#### ENTRIES PROVIDED
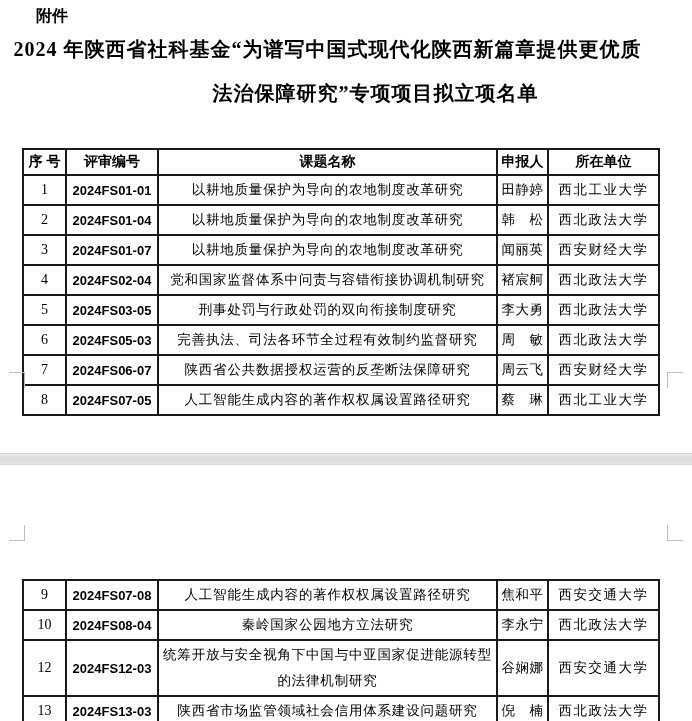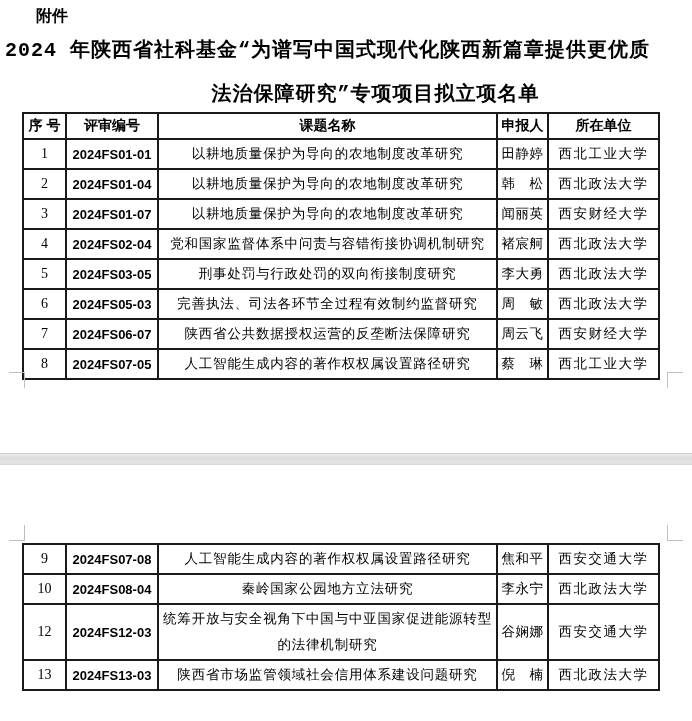--- a/index.html
+++ b/index.html
@@ -22,32 +22,33 @@
     border-top: 1px solid #d0d0d0; border-bottom: 1px solid #d6d6d6;
     box-sizing: border-box;
   }
   .attachment {
     position: absolute; left: 36px; top: 6px;
     font-family: "Liberation Sans", sans-serif;
     font-weight: bold; font-size: 16px;
   }
   .doc-title {
     position: absolute; left: 0; width: 655px; text-align: center;
-    font-family: Liberation Mono, monospace;
+    font-family: Liberation Serif, serif;
     font-weight: bold; font-size: 20px; letter-spacing: 1px;
     white-space: nowrap;
   }
   #title-line1 { top: 36px; }
   #title-line2 { top: 80px; padding-left: 48px; }
   table.grid {
     position: absolute; left: 22px;
     border-collapse: collapse;
     table-layout: fixed;
     width: 636px;
     background: #fff;
+    margin-top: 36px;
   }
   #table-page1 { top: 112px; }
   #table-page2 { top: 543px; }
   table.grid th, table.grid td {
     border: 2px solid #1a1a1a;
     padding: 1px 2px;
     text-align: center;
     vertical-align: middle;
     overflow: hidden;
   }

#### TASK TO CARRY OUT
In the copy, include no pictures; otherwise transcribe the entries exactly.

#### RESPONSE AREA
--- a/index.html
+++ b/index.html
@@ -22,32 +22,33 @@
     border-top: 1px solid #d0d0d0; border-bottom: 1px solid #d6d6d6;
     box-sizing: border-box;
   }
   .attachment {
     position: absolute; left: 36px; top: 6px;
     font-family: "Liberation Sans", sans-serif;
     font-weight: bold; font-size: 16px;
   }
   .doc-title {
     position: absolute; left: 0; width: 655px; text-align: center;
-    font-family: Liberation Mono, monospace;
+    font-family: Liberation Serif, serif;
     font-weight: bold; font-size: 20px; letter-spacing: 1px;
     white-space: nowrap;
   }
   #title-line1 { top: 36px; }
   #title-line2 { top: 80px; padding-left: 48px; }
   table.grid {
     position: absolute; left: 22px;
     border-collapse: collapse;
     table-layout: fixed;
     width: 636px;
     background: #fff;
+    margin-top: 36px;
   }
   #table-page1 { top: 112px; }
   #table-page2 { top: 543px; }
   table.grid th, table.grid td {
     border: 2px solid #1a1a1a;
     padding: 1px 2px;
     text-align: center;
     vertical-align: middle;
     overflow: hidden;
   }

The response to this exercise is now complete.